Assignment: Below are lines of records; copy exactly those from the one containing "[171,597,803,641] 10,390 bodyboarding" through the one containing "[137,15,357,35] 24-26 липня", leaving the pictures behind.

Provided records:
_ _ _ _ _
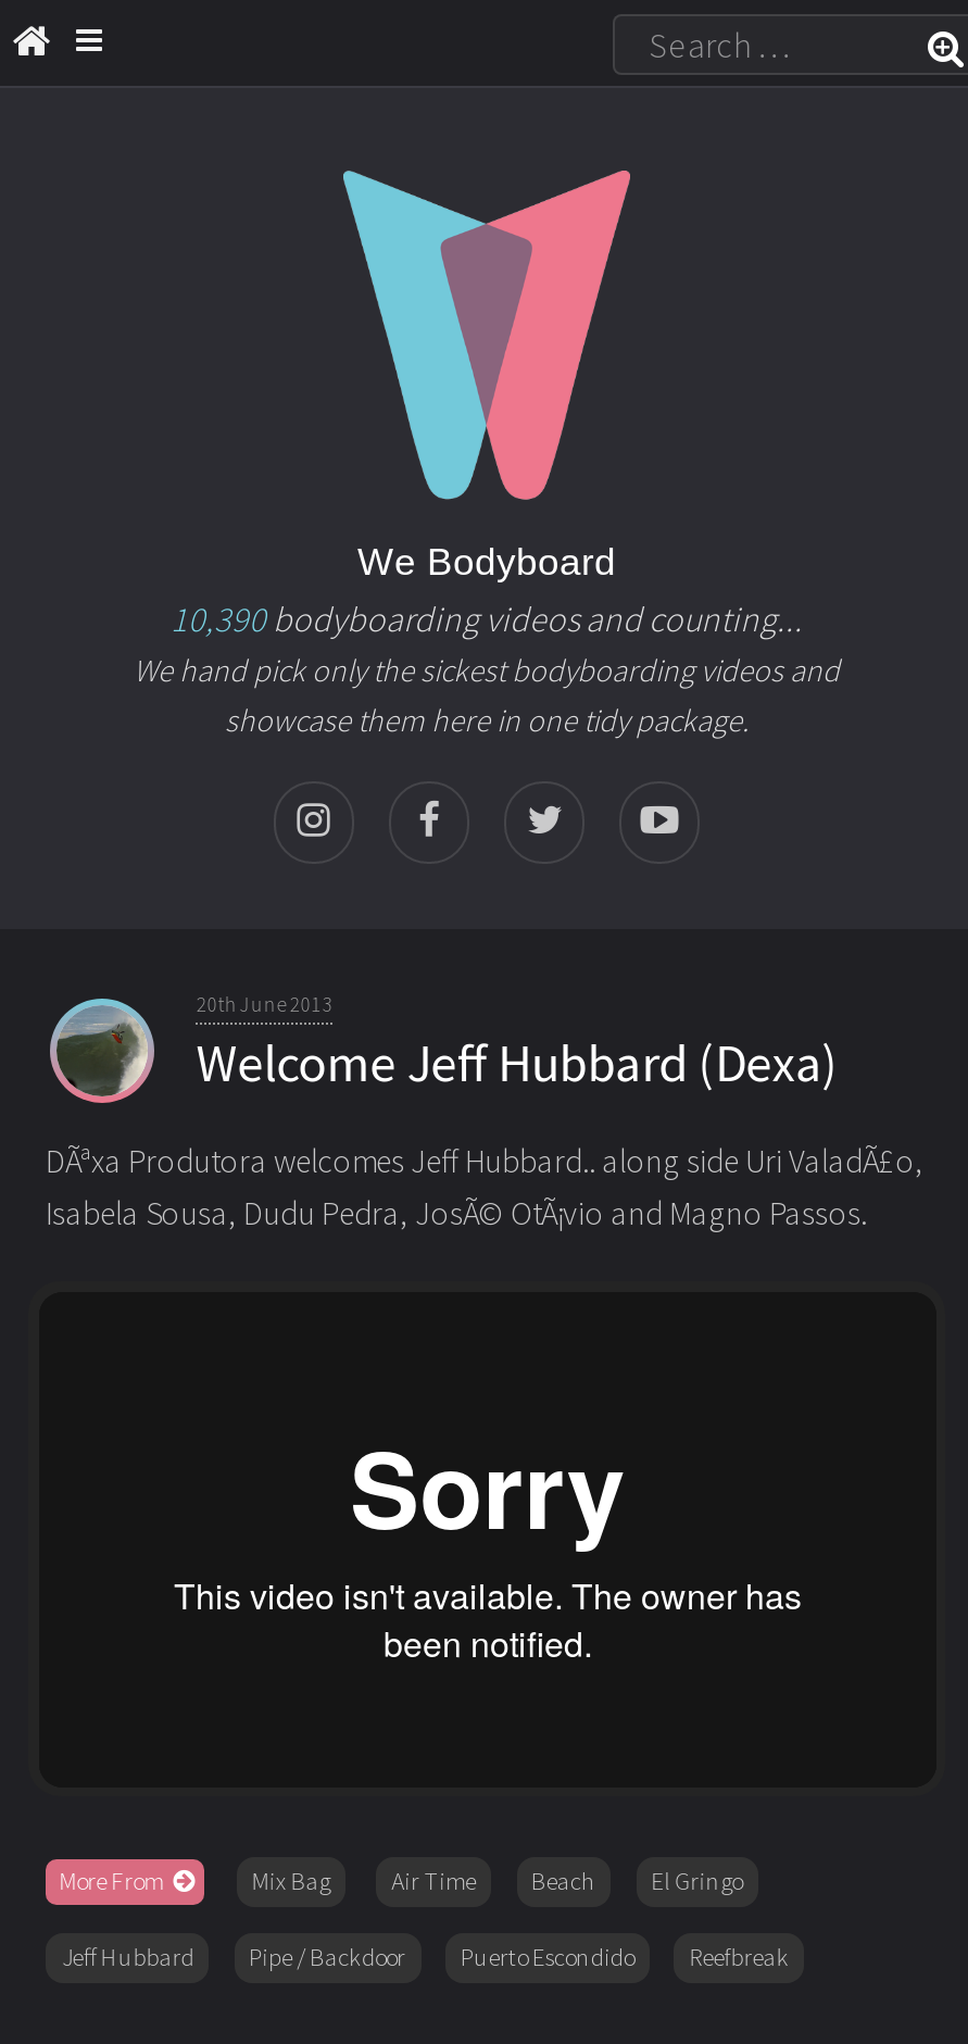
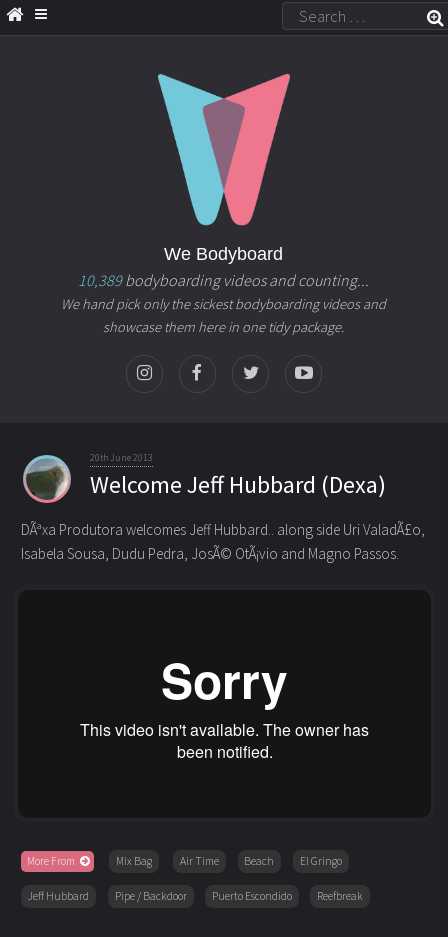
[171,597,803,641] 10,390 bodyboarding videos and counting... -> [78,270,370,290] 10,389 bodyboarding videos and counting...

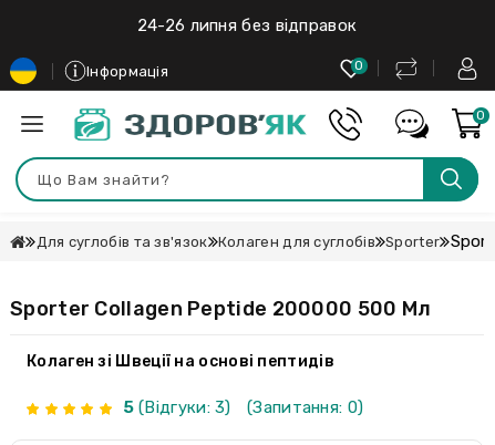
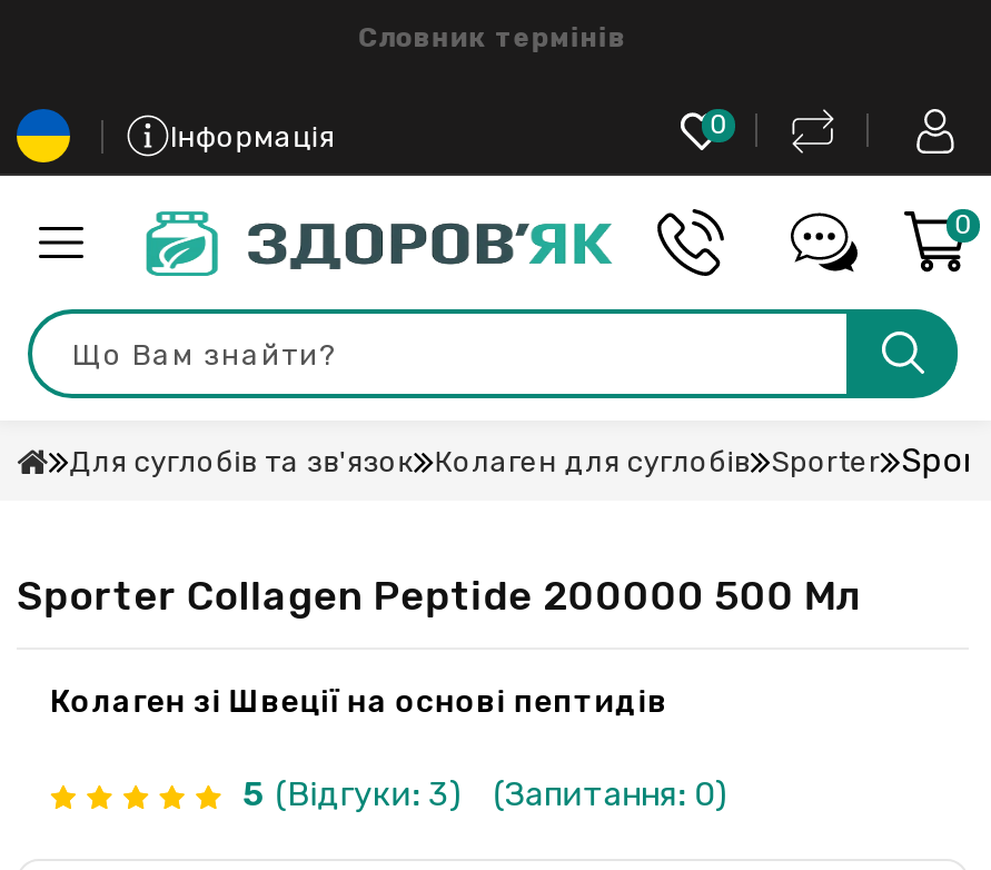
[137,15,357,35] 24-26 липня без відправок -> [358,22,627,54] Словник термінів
_ _ _ _ _
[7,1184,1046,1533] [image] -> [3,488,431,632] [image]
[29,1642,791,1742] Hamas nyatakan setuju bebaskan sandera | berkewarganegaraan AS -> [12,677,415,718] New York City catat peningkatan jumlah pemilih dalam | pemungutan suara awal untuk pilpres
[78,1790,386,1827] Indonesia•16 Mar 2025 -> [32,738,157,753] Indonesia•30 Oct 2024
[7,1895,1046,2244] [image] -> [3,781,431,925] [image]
_ _ _ _ _
Exercise response:
[171,597,803,641] 10,390 bodyboarding videos and counting... -> [78,270,370,290] 10,389 bodyboarding videos and counting...

[137,15,357,35] 24-26 липня без відправок -> [358,22,627,54] Словник термінів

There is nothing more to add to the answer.